**What you have to do**
When you write out the listing, keep every character and omit the pictures.

Start of Block

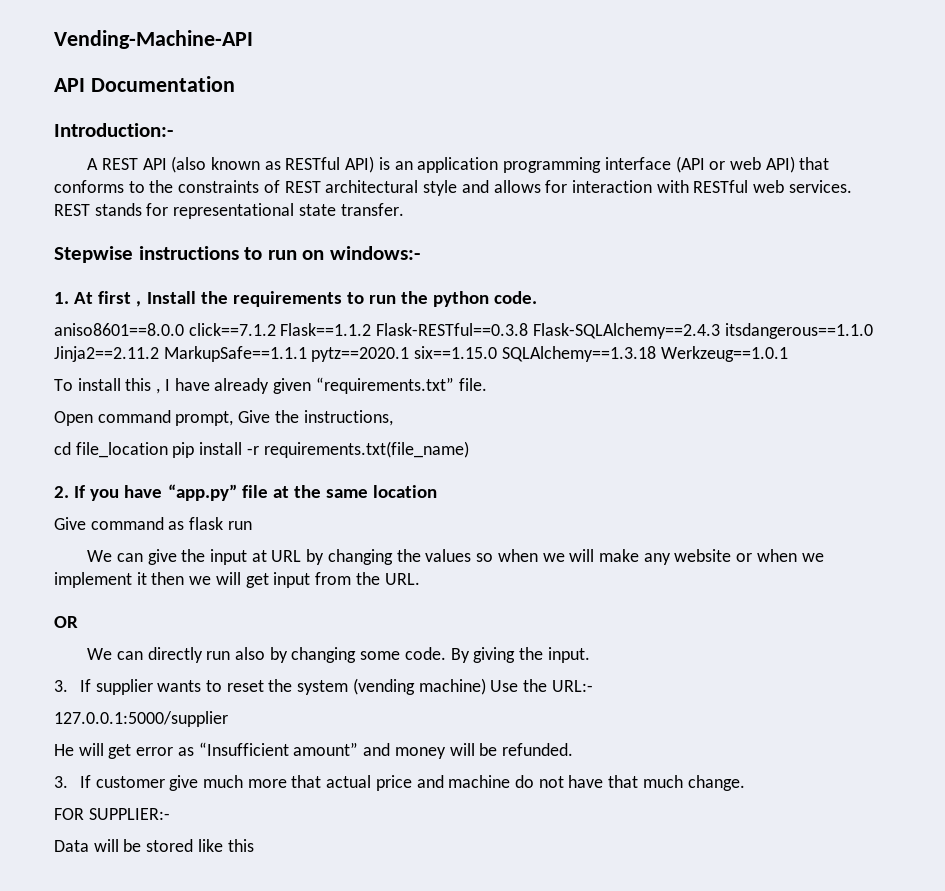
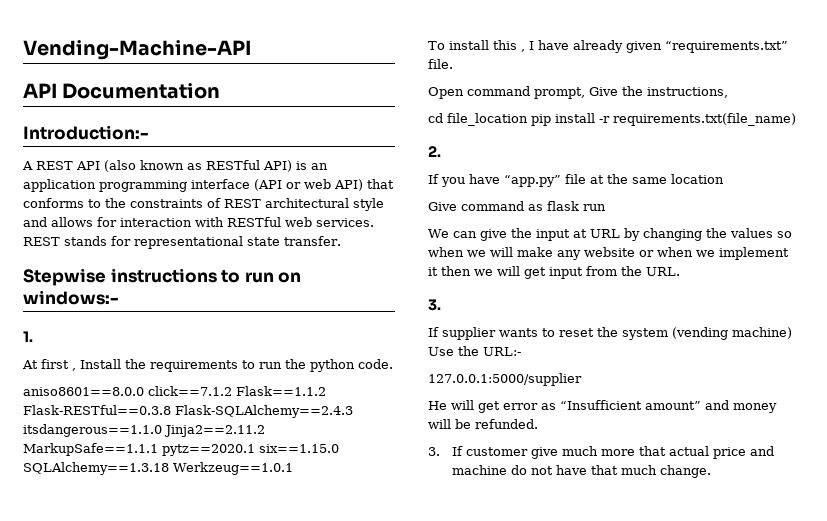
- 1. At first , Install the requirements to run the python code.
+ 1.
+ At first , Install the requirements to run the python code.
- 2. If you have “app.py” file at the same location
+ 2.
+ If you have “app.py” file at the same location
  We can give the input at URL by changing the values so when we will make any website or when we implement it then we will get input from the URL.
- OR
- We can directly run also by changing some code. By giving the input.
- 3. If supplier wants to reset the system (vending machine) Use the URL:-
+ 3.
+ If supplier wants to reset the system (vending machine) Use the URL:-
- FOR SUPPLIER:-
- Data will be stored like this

End of Block

**Answer box**
- 1. At first , Install the requirements to run the python code.
+ 1.
+ At first , Install the requirements to run the python code.
- 2. If you have “app.py” file at the same location
+ 2.
+ If you have “app.py” file at the same location
  We can give the input at URL by changing the values so when we will make any website or when we implement it then we will get input from the URL.
- OR
- We can directly run also by changing some code. By giving the input.
- 3. If supplier wants to reset the system (vending machine) Use the URL:-
+ 3.
+ If supplier wants to reset the system (vending machine) Use the URL:-
- FOR SUPPLIER:-
- Data will be stored like this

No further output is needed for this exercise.